■ WORK TASK
Copy every line of the records below where the word "want" occurs.

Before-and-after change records
§ §
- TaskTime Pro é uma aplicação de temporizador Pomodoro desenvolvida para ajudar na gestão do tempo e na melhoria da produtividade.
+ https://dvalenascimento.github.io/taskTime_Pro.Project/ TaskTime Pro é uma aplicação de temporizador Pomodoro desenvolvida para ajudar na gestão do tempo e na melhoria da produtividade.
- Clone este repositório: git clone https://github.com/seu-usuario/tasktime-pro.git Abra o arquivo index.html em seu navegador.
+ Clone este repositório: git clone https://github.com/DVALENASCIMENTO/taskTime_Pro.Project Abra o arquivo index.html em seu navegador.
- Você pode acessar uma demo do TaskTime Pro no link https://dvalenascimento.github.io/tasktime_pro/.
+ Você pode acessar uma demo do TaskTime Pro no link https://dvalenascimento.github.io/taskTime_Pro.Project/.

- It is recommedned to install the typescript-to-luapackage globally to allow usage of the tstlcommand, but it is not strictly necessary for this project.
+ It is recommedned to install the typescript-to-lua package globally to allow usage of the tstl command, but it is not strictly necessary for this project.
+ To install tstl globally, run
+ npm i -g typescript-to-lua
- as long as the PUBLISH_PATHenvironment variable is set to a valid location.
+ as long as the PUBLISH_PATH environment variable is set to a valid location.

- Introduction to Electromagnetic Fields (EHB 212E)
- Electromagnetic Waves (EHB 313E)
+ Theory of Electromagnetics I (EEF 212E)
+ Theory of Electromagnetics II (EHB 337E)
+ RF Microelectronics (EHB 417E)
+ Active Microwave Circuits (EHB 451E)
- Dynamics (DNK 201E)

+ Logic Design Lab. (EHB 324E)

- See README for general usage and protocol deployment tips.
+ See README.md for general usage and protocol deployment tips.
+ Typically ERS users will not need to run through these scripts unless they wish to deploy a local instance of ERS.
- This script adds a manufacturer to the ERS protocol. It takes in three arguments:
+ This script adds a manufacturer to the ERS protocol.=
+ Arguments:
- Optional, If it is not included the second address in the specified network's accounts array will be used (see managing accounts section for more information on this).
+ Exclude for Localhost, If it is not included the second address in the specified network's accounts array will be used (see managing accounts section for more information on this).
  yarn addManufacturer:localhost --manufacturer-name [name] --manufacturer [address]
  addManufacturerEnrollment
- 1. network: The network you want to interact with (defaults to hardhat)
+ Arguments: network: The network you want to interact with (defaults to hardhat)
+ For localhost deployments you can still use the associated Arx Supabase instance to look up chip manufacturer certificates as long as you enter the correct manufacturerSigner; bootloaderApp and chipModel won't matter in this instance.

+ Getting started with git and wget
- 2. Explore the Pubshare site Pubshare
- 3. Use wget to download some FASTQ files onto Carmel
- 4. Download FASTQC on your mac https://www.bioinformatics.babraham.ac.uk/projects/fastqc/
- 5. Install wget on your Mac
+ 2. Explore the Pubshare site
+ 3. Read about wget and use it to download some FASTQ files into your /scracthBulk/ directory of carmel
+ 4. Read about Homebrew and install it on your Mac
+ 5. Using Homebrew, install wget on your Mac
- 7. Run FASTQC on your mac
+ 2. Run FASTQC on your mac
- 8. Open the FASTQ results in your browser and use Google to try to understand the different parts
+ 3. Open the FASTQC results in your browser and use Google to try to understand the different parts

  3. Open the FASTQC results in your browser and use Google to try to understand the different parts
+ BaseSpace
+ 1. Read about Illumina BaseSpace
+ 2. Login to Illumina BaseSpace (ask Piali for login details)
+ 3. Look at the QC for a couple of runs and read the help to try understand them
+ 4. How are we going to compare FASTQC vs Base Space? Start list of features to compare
§ §
■ RESULT
- 1. network: The network you want to interact with (defaults to hardhat)
+ Arguments: network: The network you want to interact with (defaults to hardhat)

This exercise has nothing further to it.